You Don’t Need To Justify Everything

Thanks to Miranda Zhang, Teddy Tawil, and Matt Burtell for feedback on this post.

EA shares a key similarity with large family gatherings: you constantly feel the need to justify your life choices. You might have a really good justification, but you might also feel like you need to make something up.

I think it’s good for people to give explanations of their choices. After all, EA is about making the choices which will maximize your impact, and many of these choices are career-related. Your career is a major part of your life, and if you say you’re choosing a career path on the basis of EA principles, people in EA will sometimes ask you to give an explanation for why you’re choosing that particular path. This isn’t usually because they are trying to expose you, but because they genuinely want to hear your perspective and help you have the most impact that you can.

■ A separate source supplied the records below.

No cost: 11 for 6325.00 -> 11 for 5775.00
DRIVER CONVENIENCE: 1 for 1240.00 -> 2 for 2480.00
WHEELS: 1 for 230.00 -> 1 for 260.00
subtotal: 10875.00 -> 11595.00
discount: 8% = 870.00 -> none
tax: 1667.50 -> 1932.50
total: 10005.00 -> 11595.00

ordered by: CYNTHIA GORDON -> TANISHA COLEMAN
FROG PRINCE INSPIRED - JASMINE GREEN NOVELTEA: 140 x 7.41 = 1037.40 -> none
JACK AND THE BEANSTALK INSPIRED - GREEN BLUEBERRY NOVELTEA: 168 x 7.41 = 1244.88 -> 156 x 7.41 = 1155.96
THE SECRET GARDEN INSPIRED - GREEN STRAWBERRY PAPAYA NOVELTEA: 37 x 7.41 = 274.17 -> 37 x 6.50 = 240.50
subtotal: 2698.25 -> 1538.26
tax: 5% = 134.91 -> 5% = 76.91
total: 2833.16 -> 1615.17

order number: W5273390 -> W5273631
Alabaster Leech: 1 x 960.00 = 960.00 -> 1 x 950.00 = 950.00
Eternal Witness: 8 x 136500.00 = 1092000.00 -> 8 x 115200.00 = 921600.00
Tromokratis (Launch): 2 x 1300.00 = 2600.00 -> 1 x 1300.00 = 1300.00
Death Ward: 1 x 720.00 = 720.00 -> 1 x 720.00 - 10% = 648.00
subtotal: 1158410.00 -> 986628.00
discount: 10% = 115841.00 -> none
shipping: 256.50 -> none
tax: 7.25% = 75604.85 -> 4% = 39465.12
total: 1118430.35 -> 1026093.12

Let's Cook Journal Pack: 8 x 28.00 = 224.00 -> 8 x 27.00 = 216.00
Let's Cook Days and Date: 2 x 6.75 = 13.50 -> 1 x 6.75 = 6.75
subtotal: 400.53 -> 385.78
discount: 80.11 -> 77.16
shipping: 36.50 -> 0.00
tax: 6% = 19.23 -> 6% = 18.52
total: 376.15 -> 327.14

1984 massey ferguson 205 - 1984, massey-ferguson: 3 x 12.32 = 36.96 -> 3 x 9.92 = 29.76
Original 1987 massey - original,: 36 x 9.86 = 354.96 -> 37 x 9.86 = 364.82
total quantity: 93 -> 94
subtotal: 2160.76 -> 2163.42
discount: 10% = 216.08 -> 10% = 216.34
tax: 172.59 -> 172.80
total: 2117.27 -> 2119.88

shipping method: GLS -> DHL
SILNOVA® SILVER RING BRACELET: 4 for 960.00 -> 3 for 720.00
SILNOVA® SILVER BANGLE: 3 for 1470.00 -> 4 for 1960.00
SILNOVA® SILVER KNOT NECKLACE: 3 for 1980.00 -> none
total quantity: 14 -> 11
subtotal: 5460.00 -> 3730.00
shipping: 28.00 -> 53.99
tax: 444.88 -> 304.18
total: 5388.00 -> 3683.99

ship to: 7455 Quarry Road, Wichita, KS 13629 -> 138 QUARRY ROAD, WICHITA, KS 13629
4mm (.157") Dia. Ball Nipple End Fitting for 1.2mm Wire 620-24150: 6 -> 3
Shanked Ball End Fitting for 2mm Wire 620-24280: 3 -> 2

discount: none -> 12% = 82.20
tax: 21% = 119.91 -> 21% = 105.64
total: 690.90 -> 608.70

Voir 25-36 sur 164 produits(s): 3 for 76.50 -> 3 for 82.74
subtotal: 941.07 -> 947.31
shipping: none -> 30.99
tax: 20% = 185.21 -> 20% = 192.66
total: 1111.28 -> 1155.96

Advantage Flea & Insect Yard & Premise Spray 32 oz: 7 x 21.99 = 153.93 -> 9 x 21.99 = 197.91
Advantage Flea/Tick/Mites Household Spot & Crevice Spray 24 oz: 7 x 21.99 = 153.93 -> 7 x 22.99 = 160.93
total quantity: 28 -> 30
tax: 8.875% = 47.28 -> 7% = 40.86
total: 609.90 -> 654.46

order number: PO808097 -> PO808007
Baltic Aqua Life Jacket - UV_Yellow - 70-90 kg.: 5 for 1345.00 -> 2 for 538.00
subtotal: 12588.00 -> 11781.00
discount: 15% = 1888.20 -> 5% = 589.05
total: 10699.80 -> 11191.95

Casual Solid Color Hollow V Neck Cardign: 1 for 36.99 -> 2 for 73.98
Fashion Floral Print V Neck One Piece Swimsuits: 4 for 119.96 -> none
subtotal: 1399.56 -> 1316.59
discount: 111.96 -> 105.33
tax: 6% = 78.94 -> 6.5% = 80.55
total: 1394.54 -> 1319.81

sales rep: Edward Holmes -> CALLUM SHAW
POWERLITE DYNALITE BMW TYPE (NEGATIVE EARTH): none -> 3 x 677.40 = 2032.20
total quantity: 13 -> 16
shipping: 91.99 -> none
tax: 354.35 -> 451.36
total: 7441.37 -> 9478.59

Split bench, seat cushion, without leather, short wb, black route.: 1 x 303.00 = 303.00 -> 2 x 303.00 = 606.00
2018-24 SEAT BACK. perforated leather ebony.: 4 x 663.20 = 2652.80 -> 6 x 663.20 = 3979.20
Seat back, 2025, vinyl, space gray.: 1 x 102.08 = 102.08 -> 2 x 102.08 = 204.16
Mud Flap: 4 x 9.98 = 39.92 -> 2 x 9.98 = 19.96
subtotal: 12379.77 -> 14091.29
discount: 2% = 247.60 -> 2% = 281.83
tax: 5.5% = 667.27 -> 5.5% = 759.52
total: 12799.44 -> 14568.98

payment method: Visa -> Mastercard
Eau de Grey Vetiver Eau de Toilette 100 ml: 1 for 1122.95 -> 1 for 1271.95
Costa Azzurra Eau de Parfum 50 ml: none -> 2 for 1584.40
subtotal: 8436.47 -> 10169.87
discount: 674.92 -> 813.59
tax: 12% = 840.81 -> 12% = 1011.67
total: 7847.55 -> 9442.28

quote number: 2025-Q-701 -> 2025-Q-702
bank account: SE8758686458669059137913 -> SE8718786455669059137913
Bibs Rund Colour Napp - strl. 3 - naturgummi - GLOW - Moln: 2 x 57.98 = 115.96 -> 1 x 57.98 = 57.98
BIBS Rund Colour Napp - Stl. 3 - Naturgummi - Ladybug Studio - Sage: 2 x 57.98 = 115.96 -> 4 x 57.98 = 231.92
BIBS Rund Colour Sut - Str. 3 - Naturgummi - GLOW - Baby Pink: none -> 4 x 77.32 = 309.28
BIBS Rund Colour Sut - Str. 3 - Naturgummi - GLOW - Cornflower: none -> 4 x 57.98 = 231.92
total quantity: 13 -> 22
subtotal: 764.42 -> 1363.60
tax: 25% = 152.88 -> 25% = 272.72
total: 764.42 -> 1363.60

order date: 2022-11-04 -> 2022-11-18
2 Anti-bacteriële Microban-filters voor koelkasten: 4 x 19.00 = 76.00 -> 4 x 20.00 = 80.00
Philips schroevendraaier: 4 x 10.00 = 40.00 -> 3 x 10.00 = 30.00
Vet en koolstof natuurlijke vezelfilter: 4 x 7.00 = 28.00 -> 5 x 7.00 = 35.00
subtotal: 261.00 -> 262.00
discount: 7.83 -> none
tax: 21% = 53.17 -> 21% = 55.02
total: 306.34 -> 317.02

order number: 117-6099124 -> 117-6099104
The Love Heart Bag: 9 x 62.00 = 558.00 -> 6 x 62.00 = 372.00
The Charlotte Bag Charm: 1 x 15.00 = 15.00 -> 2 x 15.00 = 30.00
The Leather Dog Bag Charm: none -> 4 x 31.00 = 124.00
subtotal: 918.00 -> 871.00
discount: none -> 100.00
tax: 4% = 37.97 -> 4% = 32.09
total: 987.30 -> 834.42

In fact, some people fill out applications just to speak with someone who can help you make life choices that are more justifiable (this is called 80,000 Hours advising).

A justification is supposed to indicate how you’ve thought about what you’re doing and why you’re doing it instead of any other options you had. In EA, this usually means why you think it’s likely to have the highest impact. Thinking carefully about your life choices is one way to be able to produce a legible justification, and thinking carefully is certainly an extremely important aspect of having impact. One way to practice thinking is to practice explaining.

But I’ve noticed that sometimes, people in EA try to justify seemingly everything.

Why are you ordering food instead of cooking? Because it saves me time so I can spend more time working. Why do you spend so much time gardening? Because it keeps me sane so I can do more one-on-ones with new group members. Why are you going to that party tonight? Because it will make me happier, which will help me produce more long-run undiscounted utility.

I think it can be very worthwhile to think about the major parts of your life on a semi-regular basis. Are they valuable to you? Do they help you achieve your goals (Julia Wise provides an excellent justification for having more than one)? Are they worth changing? If you think hard about decisions as large as your career, you will do much more good in expectation. The unexamined life is not worth many impact points.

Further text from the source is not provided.